What you are asked to do:
Where a line below has the string "account" in it, include it in the count, and give that count alone.

Data listing:
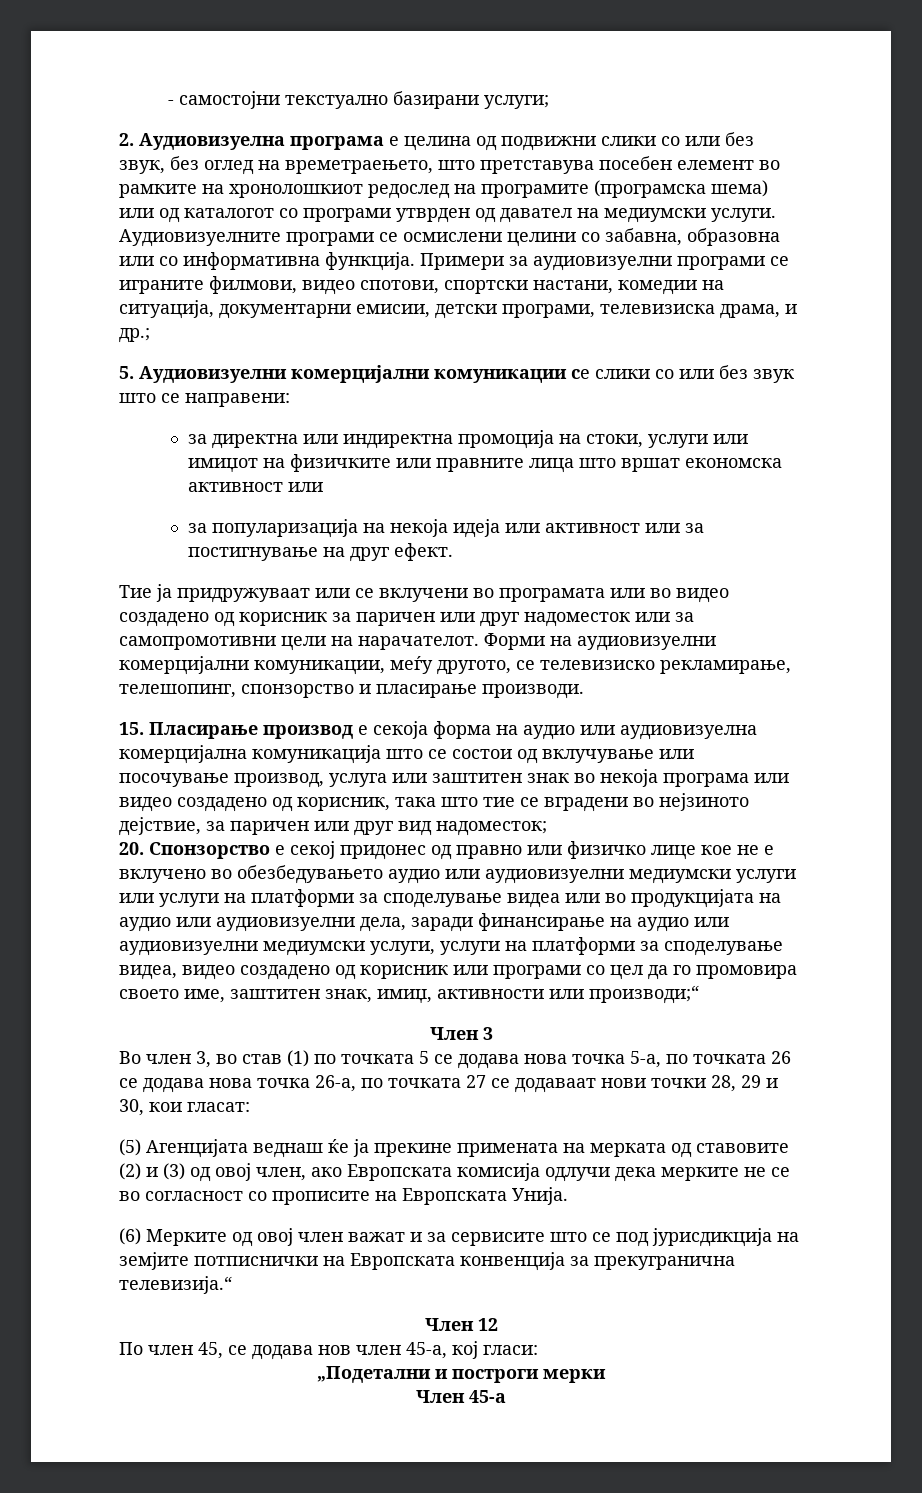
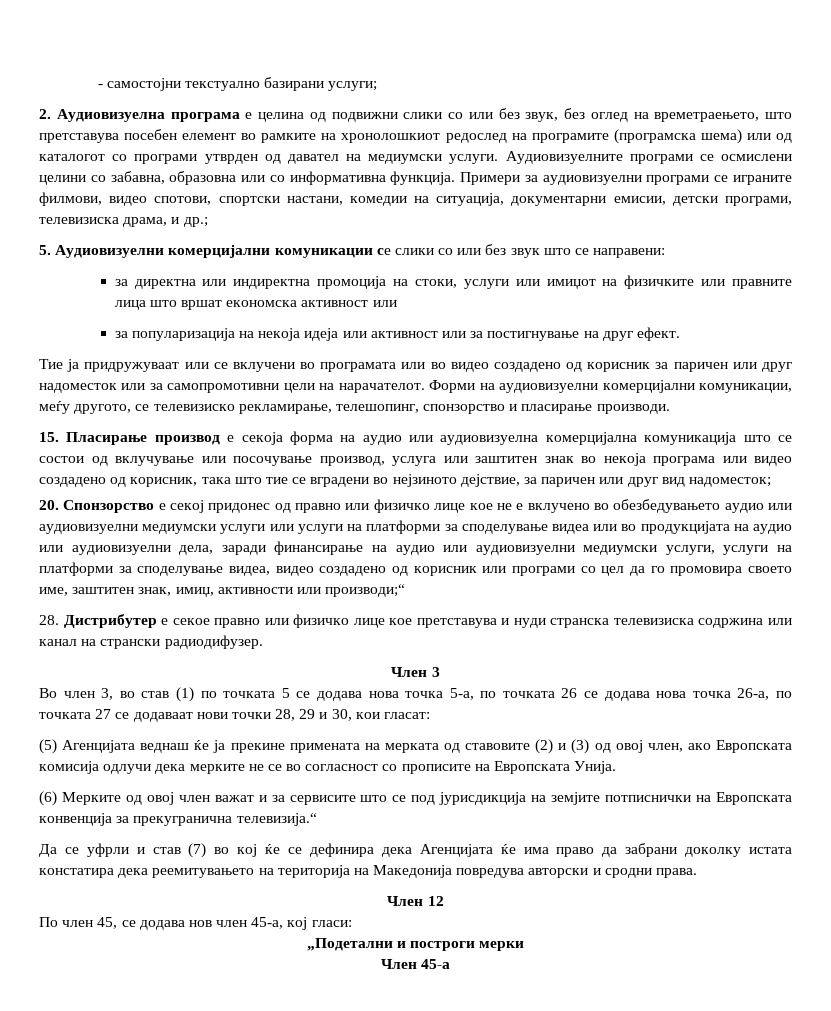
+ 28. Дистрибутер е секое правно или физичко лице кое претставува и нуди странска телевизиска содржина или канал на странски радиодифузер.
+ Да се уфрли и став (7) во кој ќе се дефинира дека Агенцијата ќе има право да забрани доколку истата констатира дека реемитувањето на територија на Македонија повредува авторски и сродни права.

---

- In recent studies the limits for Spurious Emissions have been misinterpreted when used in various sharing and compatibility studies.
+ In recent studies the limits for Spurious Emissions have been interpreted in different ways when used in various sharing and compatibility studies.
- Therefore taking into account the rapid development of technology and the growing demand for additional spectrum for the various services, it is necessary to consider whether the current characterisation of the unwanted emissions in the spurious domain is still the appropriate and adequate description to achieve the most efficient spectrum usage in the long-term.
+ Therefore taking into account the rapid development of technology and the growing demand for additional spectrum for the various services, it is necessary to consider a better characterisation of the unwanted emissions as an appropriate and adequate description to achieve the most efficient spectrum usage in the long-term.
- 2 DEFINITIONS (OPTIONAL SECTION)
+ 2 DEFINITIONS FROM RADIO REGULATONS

Solution to this exercise:
2